◆ Prompt
Return every line below in which "dcdcdc" appears.

◆ Recorded data
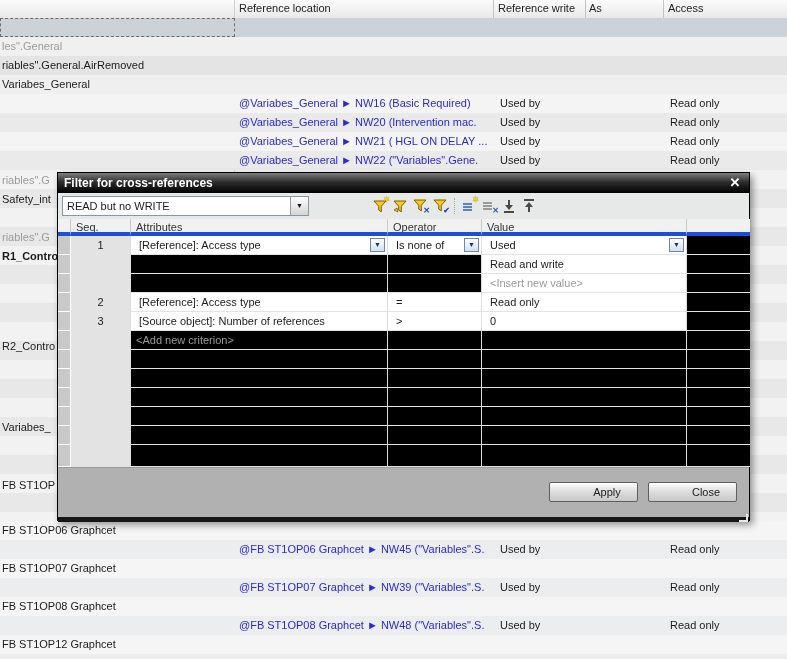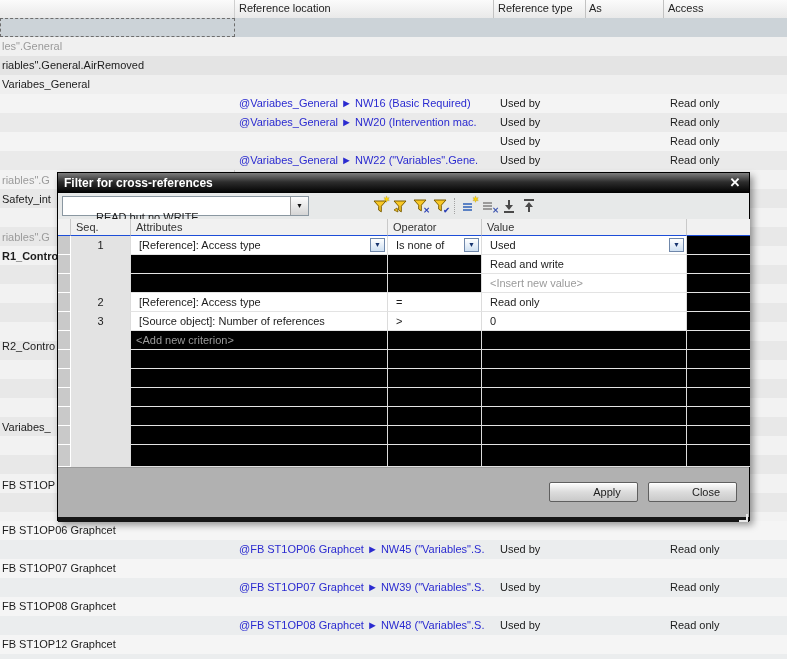--- a/index.html
+++ b/index.html
@@ -28,32 +28,32 @@
           box-shadow:3px 4px 7px rgba(0,0,0,.4);z-index:10;box-sizing:border-box;}
   .titlebar{left:0;top:0;width:100%;height:20px;line-height:20px;
             background:linear-gradient(180deg,#7e7e7e 0%,#2d2d2d 45%,#000 100%);
             color:#fff;font-weight:bold;font-size:12px;}
   .titlebar .ttl{position:absolute;left:6px;}
   .close-x{position:absolute;right:6px;top:0;width:16px;height:20px;text-align:center;color:#fff;
            font-weight:bold;font-size:13px;cursor:default;}
   .toolbar{left:0;top:20px;width:100%;height:26px;background:#e7e9e9;}
   .combo{position:absolute;left:4px;top:3px;width:247px;height:20px;background:#fff;
          border:1px solid #8a97a1;box-sizing:border-box;}
-  .combo .cval{position:absolute;left:4px;top:11px;line-height:18px;margin-left:29px;}
+  .combo .cval{position:absolute;left:4px;top:0;line-height:18px;}
   .combo .cbtn{position:absolute;right:0;top:0;width:17px;height:18px;background:linear-gradient(#fdfdfd,#d5d5d5);
                border-left:1px solid #9a9a9a;text-align:center;font-size:7px;line-height:18px;color:#111;}
   .tico{position:absolute;top:3px;width:19px;height:20px;}
   .tico svg{position:absolute;left:1px;top:2px;}
   .badge{position:absolute;font-size:8px;line-height:8px;font-weight:bold;}
   .tsep{position:absolute;top:5px;width:0;height:16px;border-left:1px dotted #a2a2a2;}
   
   .gcell{position:absolute;height:19px;line-height:18px;box-sizing:border-box;
          border-right:1px solid #dcdcdc;border-bottom:1px solid #e3e3e3;padding-left:5px;white-space:nowrap;overflow:hidden;}
   .ghdr{top:46px;height:17px;line-height:16px;background:#f1f1f1;border-right:1px solid #c9c9c9;
-        border-bottom:1px solid #1d4ed8;color:#333;}
+        border-bottom:4px solid #1d4ed8;color:#333;}
   .c-gray{background:#000000;}
   .c-white{background:#fff;padding-left:8px;}
   .c-seq{background:#e3e3e3;text-align:center;padding-left:0;}
   .c-rowhdr{background:#c9c9c9;border-right:1px solid #fff;border-bottom:1px solid #fff;padding-left:0;}
   .dd{position:absolute;right:2px;top:2px;width:15px;height:14px;box-sizing:border-box;
       background:linear-gradient(#ffffff,#cfe0f2);border:1px solid #6f87aa;color:#16336e;
       font-size:7px;line-height:12px;text-align:center;padding-left:0;}
   .footer{left:0;top:294px;width:100%;height:50px;background:#b1b1b1;border-top:1px solid #9a9a9a;}
   .btn{position:absolute;top:14px;width:89px;height:20px;line-height:18px;text-align:center;
        background:linear-gradient(#fdfdfd,#dcdcdc 50%,#c9c9c9);border:1px solid #5f5f5f;border-radius:2px;
@@ -66,21 +66,21 @@
 <body>
 
 <div class="screen">
 
   <div class="abs stripes" style="left:0;top:170px;width:57px;height:351px;"></div>
   <div class="abs stripes" style="left:750px;top:170px;width:37px;height:351px;"></div>
   <div class="abs vsep-main"></div>
 
   <div class="abs main-header">
     <span class="hlabel" style="left:239px;">Reference location</span>
-    <span class="hlabel" style="left:498px;">Reference type</span>
+    <span class="hlabel" style="left:498px;">Reference write</span>
     <span class="hlabel" style="left:589px;">As</span>
     <span class="hlabel" style="left:668px;">Access</span>
     <span class="hdiv" style="left:234px;"></span>
     <span class="hdiv" style="left:493px;"></span>
     <span class="hdiv" style="left:585px;"></span>
     <span class="hdiv" style="left:663px;"></span>
   </div>
 
   <div class="abs sel-row">
     <span class="focus-cell"></span>
@@ -100,20 +100,21 @@
     <span class="loc link">@Variabes_General ► NW16 (Basic Required)</span>
     <span class="rtype">Used by</span>
     <span class="racc">Read only</span>
   </div>
   <div class="abs row" style="top:113px;background:#eaeaea;">
     <span class="loc link">@Variabes_General ► NW20 (Intervention mac.</span>
     <span class="rtype">Used by</span>
     <span class="racc">Read only</span>
   </div>
   <div class="abs row" style="top:132px;background:#f4f4f4;">
+    <span class="loc link">@Variabes_General ► NW21 ( HGL ON DELAY ...</span>
     <span class="rtype">Used by</span>
     <span class="racc">Read only</span>
   </div>
   <div class="abs row" style="top:151px;background:#eaeaea;">
     <span class="loc link">@Variabes_General ► NW22 ("Variables".Gene.</span>
     <span class="rtype">Used by</span>
     <span class="racc">Read only</span>
   </div>
 
   <div class="frag" style="top:171px;"><span class="muted">riables".G</span></div>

◆ Answer box
          border-right:1px solid #dcdcdc;border-bottom:1px solid #e3e3e3;padding-left:5px;white-space:nowrap;overflow:hidden;}
        background:linear-gradient(#fdfdfd,#dcdcdc 50%,#c9c9c9);border:1px solid #5f5f5f;border-radius:2px;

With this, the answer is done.